In the hamlet of Allagash, Maine (pop. 448), the resident loggers, potato farmers, river guides and poachers know the meaning of the local expression: “You can’t get there from here.” This is the end of the road. To the north is the Canadian border; to the south are dense woodlands spotted with tiny towns where gossip and sex are major diversions. Until a brash native named Cathie Pelletier, 33, decided to make her neighbors and kinfolk the subject of her first novel, The Funeral Makers (Macmillan $16.95), there was little reason why Allagash would ever be more than a dot on the map.
Now, however, the peccadilloes of the inbred, undereducated and oversexed residents of Mattagash (a thinly disguised version of Allagash) are delighting readers everywhere. Reviewers inevitably have compared Pelletier with Carolyn Chute, whose highly acclaimed 1985 novel The Beans of Egypt, Maine also focused on the poverty and insular life in rural Maine. Bud Yorkin (producer-director of the film Twice in a Lifetime) has bought the movie rights to The Funeral Makers for a reported $250,000.

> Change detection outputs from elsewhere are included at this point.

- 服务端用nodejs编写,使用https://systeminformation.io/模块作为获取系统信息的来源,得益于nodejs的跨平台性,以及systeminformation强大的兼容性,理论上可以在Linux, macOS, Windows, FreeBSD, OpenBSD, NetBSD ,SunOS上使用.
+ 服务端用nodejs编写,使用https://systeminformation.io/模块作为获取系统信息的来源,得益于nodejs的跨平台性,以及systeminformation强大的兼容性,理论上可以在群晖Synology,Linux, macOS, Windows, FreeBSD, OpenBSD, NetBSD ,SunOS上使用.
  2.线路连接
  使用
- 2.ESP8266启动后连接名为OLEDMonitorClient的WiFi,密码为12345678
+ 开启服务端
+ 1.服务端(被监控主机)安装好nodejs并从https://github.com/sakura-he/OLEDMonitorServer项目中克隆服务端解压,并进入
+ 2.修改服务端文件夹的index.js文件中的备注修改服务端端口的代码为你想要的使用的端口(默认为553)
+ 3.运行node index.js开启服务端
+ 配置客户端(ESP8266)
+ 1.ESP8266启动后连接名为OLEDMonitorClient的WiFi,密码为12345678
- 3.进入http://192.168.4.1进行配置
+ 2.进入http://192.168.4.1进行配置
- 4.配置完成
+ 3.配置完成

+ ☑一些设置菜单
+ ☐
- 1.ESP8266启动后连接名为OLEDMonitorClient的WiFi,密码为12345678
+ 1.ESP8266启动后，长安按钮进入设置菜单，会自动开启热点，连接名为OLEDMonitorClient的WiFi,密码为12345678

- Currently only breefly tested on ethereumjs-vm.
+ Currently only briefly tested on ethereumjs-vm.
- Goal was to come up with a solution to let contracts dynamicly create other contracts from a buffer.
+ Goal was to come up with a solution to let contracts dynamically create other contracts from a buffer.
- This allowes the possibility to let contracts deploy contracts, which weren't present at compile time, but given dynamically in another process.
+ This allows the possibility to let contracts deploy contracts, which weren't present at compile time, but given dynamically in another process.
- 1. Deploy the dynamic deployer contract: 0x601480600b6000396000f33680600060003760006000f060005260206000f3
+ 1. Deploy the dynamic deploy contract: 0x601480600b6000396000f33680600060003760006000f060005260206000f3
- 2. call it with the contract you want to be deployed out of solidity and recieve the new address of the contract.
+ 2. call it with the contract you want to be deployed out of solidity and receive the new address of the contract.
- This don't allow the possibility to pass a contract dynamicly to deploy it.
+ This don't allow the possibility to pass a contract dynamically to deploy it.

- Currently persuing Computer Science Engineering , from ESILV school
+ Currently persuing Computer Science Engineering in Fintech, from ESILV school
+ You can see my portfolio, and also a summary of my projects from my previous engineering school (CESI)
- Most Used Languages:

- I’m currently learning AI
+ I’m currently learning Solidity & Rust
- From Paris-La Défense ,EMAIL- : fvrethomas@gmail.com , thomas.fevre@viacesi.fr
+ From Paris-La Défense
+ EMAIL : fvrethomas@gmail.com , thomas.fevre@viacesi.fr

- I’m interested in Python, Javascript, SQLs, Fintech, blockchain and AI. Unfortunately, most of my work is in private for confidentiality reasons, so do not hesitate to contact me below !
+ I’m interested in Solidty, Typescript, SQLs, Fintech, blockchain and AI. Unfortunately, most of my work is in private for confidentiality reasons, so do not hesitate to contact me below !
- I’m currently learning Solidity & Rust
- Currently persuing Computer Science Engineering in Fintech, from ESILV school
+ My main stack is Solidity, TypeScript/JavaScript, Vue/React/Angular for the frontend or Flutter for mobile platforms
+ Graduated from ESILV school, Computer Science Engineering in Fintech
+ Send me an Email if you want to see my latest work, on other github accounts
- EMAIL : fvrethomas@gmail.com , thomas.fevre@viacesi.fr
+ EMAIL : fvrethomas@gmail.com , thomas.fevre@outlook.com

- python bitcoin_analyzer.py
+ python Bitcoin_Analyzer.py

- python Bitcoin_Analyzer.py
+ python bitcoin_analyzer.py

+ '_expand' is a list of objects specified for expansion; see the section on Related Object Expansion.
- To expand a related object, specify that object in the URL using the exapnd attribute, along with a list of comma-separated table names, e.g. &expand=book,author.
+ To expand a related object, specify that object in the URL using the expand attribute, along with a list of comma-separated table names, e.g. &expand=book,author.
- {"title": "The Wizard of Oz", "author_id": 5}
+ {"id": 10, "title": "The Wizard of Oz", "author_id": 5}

The Funeral Makers is a morbidly funny tale of the McKinnon clan, founders of Mattagash, who bear a striking resemblance to Pelletier’s own ancestors in Allagash. Marge, the spinster McKinnon, contracts beriberi after living on rice and tea for 30 years. As her two sisters, Sicily and Pearl, hold a bedside vigil, Pearl’s undertaker husband and son eagerly plot the funeral. Meanwhile Chester Lee Gifford, the scurvy scion of Mattagash’s outlaw family, seduces Sicily’s pubescent daughter Amy Joy—and Sicily too.
Pelletier spent this past summer at the University of Maine campus in Fort Kent 25 miles from Allagash. Pelletier and her novel received mixed reviews in her hometown. Cathie ran into people she’d known all her life who refused to meet her eye. The local paper published a letter virtually accusing Pelletier of conducting an Allagash smear campaign. Conceding that “there are people in my town who say I made fun of them,” Pelletier asks, “How can they say that? I represent them. I love this town.”
The author, who manages to be both humorous and compassionate about small town life, is the sixth and last child of a French Canadian lumber contractor and his Irish wife. Cathie skipped two years of school and by 13 was reciting entire acts from Shakespeare. Her achievements set her apart from other kids in town and so did the “silly” and sometimes loud clothes she says were an outlet for her creativity. At 17, Pelletier was expelled from the University of Maine for breaking curfew and setting off a false fire alarm and then embarked upon a 10,000-mile hitchhiking jaunt across America. She eventually returned to the University of Maine and graduated. Intrigued with the idea of becoming a songwriter, she headed to Nashville, where she rented an apartment from a family of undertakers outside the city. “They were crazy as loons,” reports Pelletier, who stored away material that would later appear in her novel.
In Nashville Pelletier met and moved in with country-music star Jim Glaser, 48, and the two have coexisted tempestuously for the past 10 years. “Friends call us F. Scott and Zelda,” says Pelletier. “We’re both so strong-minded and independent.” Marriage, she feels, is unlikely and so are children. “I had a poodle once,” she says, “and I used to leave parties all the time to check on the dog. I think I would take motherhood too seriously.”
Pelletier has long been nurturing a writing career she began at age 10. In 1976 she published a volume of poetry with a small press, but she was frustrated by her lack of readers. Pelletier began The Funeral Makers in 1981 during a period in which she and Glaser were split up. “I write best when I’m unhappy,” she explains. The novel took only a few months to write, but, says Cathie with feeling: “It took me years to live that damn book!”
Pelletier is already more than halfway through her next novel, The Bubble Reputation, which is about a 33-year-old woman writer. Then she’ll start on The Wedding Makers, the second volume of what she envisions as a trilogy about the McKinnons.
With her newfound success as a writer, Pelletier may not be popular in Allagash, but she is in Nashville. “This is still a town embarrassed by country music,” says Jim Glaser. “There’s a society side of Nashville that’s going to love Cathie to death.” Pelletier, however, is determined to remain relatively unspoiled. When her movie money comes in, she says she’ll buy herself a pizza. “But I’ll send out for it,” she figures, “instead of picking it up myself.”